The 65% which is acknowledged as non-gender is described in detail:

Our findings confirm the well-established pattern that female-led ventures are significantly less likely to obtain funding. As much as 65 percent of the total disparity in funding can be attributed to differences in startup growth potential at the time of founding. In this regard, our findings suggest that women are significantly less likely than men to found ventures that exhibit growth orientation and are appealing to external investors. Specifically, women are less likely to found and run startups that have appropriable and differentiated technology (as evidenced by patents), to found companies in sectors associated with venture capital such as biotechnology, IT, or semiconductors, and to register the company in Delaware—a jurisdiction associated with an intent to raise external financing. Women are also more likely to start firms in industries associated with a local business activity, rather than traded.

All that seems pretty robust.  

Now they describe the 35% they don't understand:

The residual gap (i.e., 35 percent of the gap, or 18 percentage points) can be attributed to other factors, including, at least in part, investors’ preferences and bias. We provide evidence to link this remaining difference with investors’ biases or beliefs about gender. Specifically, we find that the gap between female and male entrepreneurs closes when signals of growth orientation become stronger (i.e., for female founders at the top of the quality distribution), or when investors are more sophisticated. Both findings are consistent with theories of statistical discrimination, suggesting that gender can be used as a cue to infer information about a new venture when signals of growth potential are weaker or when evaluators are less capable and less experienced.

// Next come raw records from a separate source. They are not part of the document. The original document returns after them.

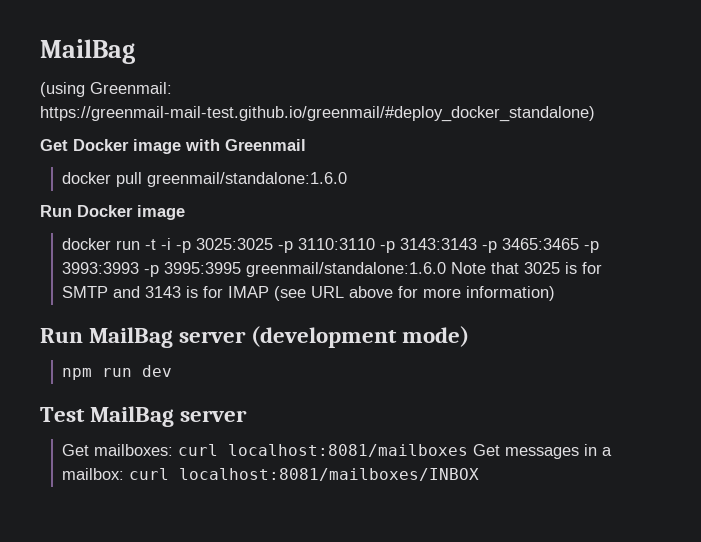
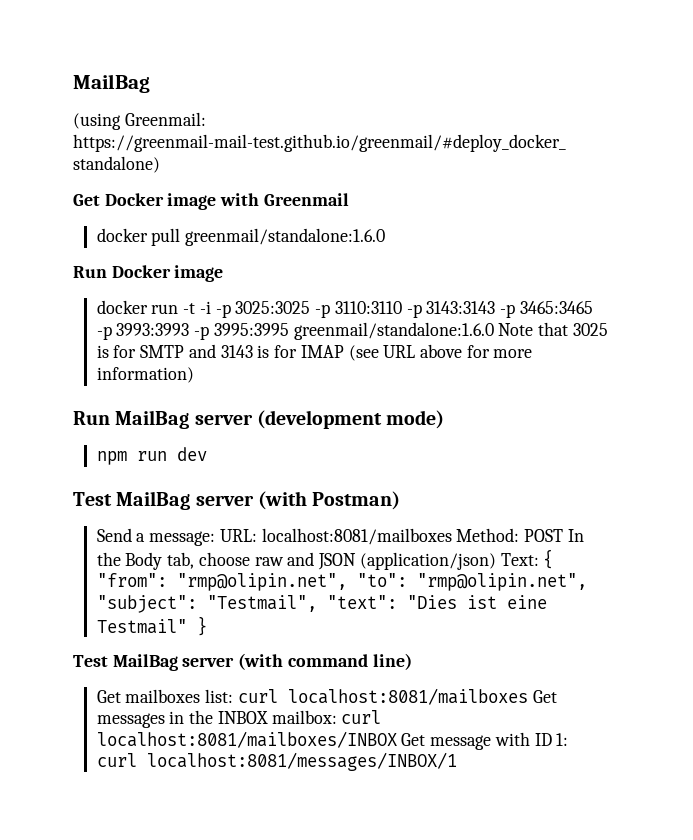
[62,444,174,456] // Get mailboxes: -> [257,491,401,510] [96,528,584,546] [96,549,554,570] [96,573,587,591] [96,595,547,613] [96,616,207,636] [73,653,412,671] [96,689,234,703] (with Postman) // Send a message: URL: localhost:8081/mailboxes Method: POST In the Body tab, choose raw and JSON (application/json) Text: { "from": "rmp@olipin.net", "to": "rmp@olipin.net", "subject": "Testmail", "text": "Dies ist eine Testmail" } // Test MailBag server (with command line) // Get mailboxes list:
[602,447,613,456] a -> [189,710,268,724] the INBOX
(480, 474) none -> [401,732,569,750] [96,752,457,771] Get message with ID 1: curl localhost:8081/messages/INBOX/1

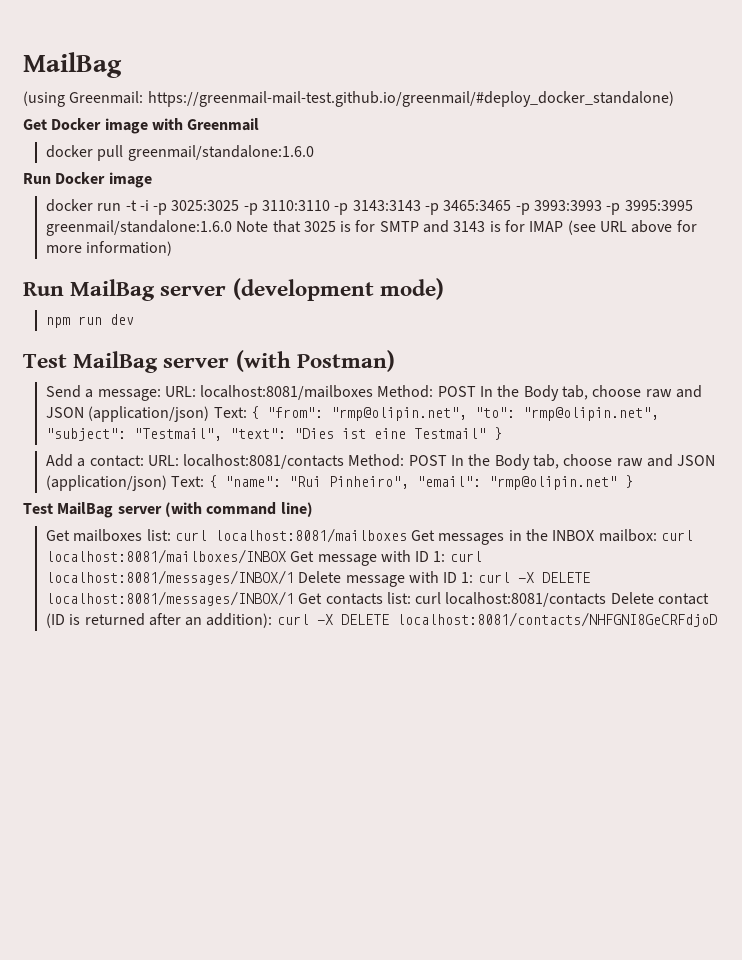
(207, 626) none -> [45,454,716,470] [45,475,633,491] // Add a contact: URL: localhost:8081/contacts Method: POST In the Body tab, choose raw and JSON (application/json) Text: { "name": "Rui Pinheiro", "email": "rmp@olipin.net" }
(457, 761) none -> [298,571,590,587] [45,591,710,607] [45,612,717,628] Delete message with ID 1: curl -X DELETE localhost:8081/messages/INBOX/1 Get contacts list: curl localhost:8081/contacts Delete contact (ID is returned after an addition): curl -X DELETE localhost:8081/contacts/NHFGNI8GeCRFdjoD

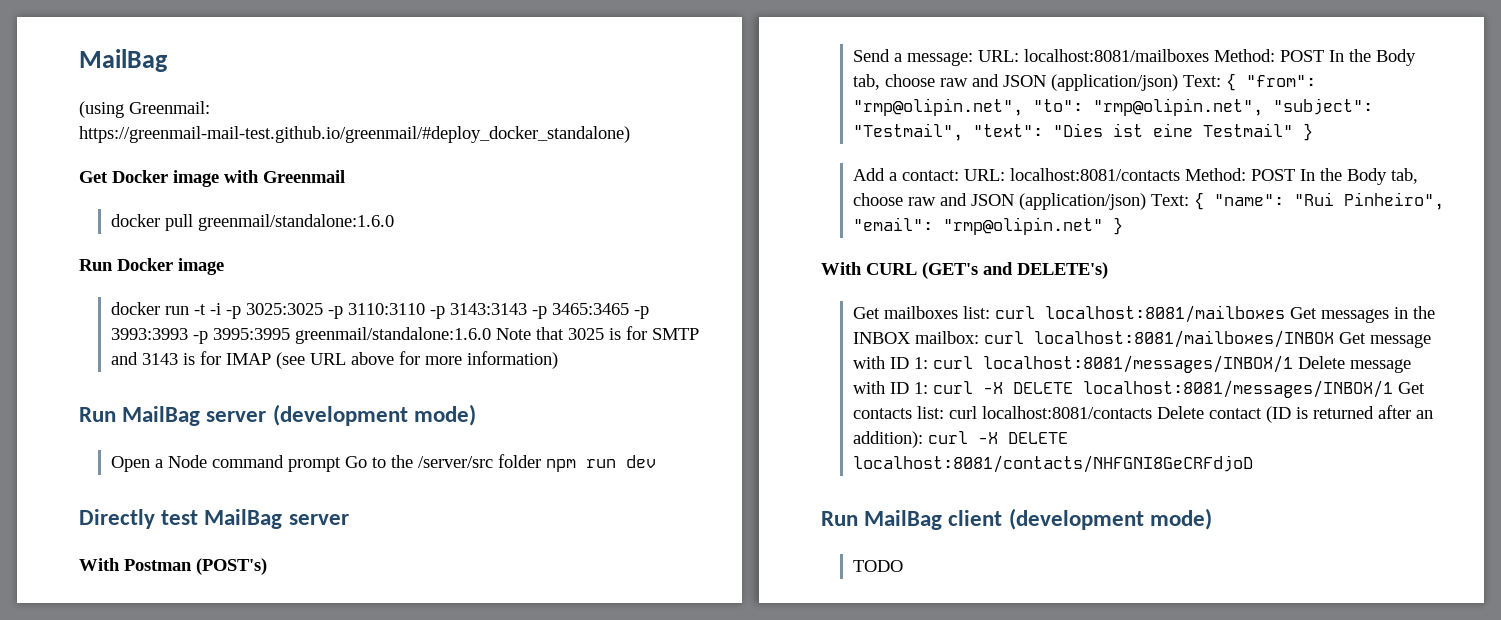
(444, 289) none -> [110,454,541,472] Open a Node command prompt Go to the /server/src folder
[23,350,395,373] Test MailBag server (with Postman) -> [79,509,349,529] [79,558,267,575] Directly test MailBag server // With Postman (POST's)
[23,502,313,518] Test MailBag server (with command line) -> [821,262,1108,279] With CURL (GET's and DELETE's)
(717, 619) none -> [821,508,1212,530] [852,560,903,572] // Run MailBag client (development mode) // TODO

Always watch for the weasel words - "The residual gap . . . can be attributed to other factors", "at least in part", and "suggesting that gender can be used."   Yes, it might be gender discrimination but we cannot simply assume that into existence.  

If the candidates selected by VC have equal outcomes (equal IPOs/Acquisitions) then there is something in their 35% decision-making which clearly is fulfilling the objective of picking winners.  Guzman and  Kacperczyk don't know what those other factors are, so they assume it must be cretinous old school discrimination.  The equality of outcomes in terms of successful market exits suggest Guzman and  Kacperczyk don't know what they are talking about.

Unless I am very badly misunderstanding the research, always a possibility, this seems like a prime example of cognitive pollution.  It appears that the researchers really wanted to find discrimination against women.  

What they are able to demonstrate is that VC backed ventures are successful regardless of gender.  In other words, their successful winners are equally likely to be male or female led.  The only differential in value creation comes at the funding stage.  Male ventures more frequently receive funding but for readily identifiable reasons based directly observable differences in choices related to potential for value creation (high growth, expansive markets, technology, patents, etc.).  That explains 65% of the difference in funding decisions.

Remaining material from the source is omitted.